I am bipolar. I tried lithium, it evened out my moods such that I did

not care about anything, nasty stuff for me. I tried Prozac also,

made my cut myself. Not a good thing either. I am glad that I did

find that for me, my bipolar is the result of phenol foods. I am MUCH

better now, and without drugs, so I am happy about that.

> I now realize that all my life--except for the Prozac pause and

other similar

> pauses--the middle ground has been a no-man's land for me. I can

over-react

> or under-react; I'm unable to react. I can over-focus or

under-focus; I

> can't focus. I can over-achieve or under-achieve; simply achieving

is out of

> the question.

This sounds so much like me also, for me primarily because I have no

idea what actually IS the middle ground, I think similar to you.

>>I can TRY to be appropriate, but never hit the mark

because

> that's in the middle ground, my no-man's land.
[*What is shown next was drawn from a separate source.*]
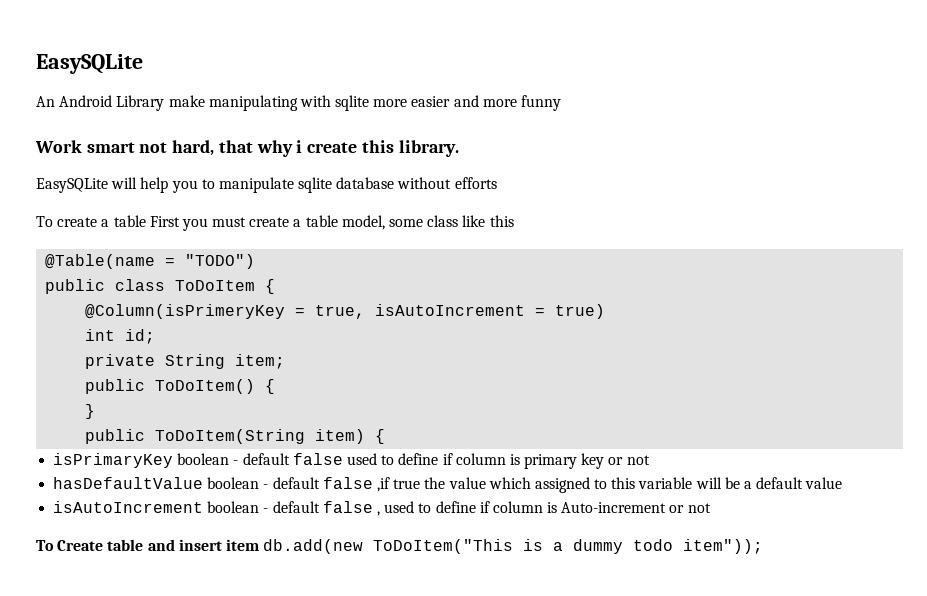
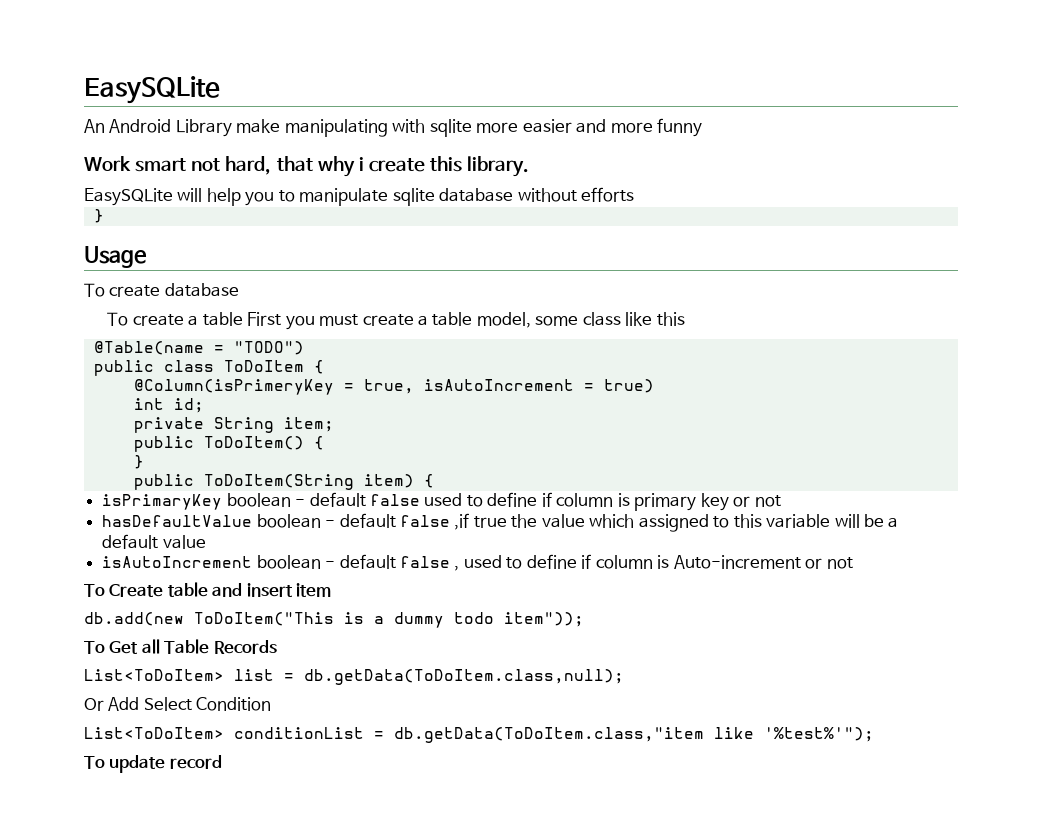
(497, 183) none -> [93,209,104,223] [84,246,147,268] [84,283,239,297] // } // Usage // To create database
(259, 545) none -> (332, 590) //
(764, 546) none -> [84,639,277,654] [84,669,624,685] [84,697,272,711] [84,727,874,743] [84,755,222,773] // To Get all Table Records // List<ToDoItem> list = db.getData(ToDoItem.class,null); // Or Add Select Condition // List<ToDoItem> conditionList = db.getData(ToDoItem.class,"item like '%test%'"); // To update record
WOW this is soooo much ME! I received an email this morning, very

nice person, indicating that my messages sound aggressive, and

suggesting that I try to sound " more gentle " . I replied back asking

for individual message numbers so I can learn from it. There are

times when I think I am being " semi-aggressive " , but not so much as

people apparently think, it appears I may always appear to be

aggressive. Definitely not my intent, for 98% of my messages I am

sounding " objective " in my head as I am typing them, and I admit I

have no idea how to sound " gentle " , but this email I received is from

someone who I have never directed anything aggressive to, and I

appreciate this opinion. But see, I am never appropriate, but I do

try to learn, so now I am hoping this person replies back with a few

message numbers, so I can figure out where I " went wrong " . Maybe even

if I never get to be " gentle " , at least I can learn how to be " less

aggressive " . It is all very confusing.

Do you know how

much

> pleasers want to do what's right, appropriate, expected? No matter

how much

> I want to move forward at that crucial moment, I take a step

backward. Part

> of me wants to affiliate; the stronger part says, " no way. " When

it's time

> to surrender, I resist. To me it feels physiologically determined.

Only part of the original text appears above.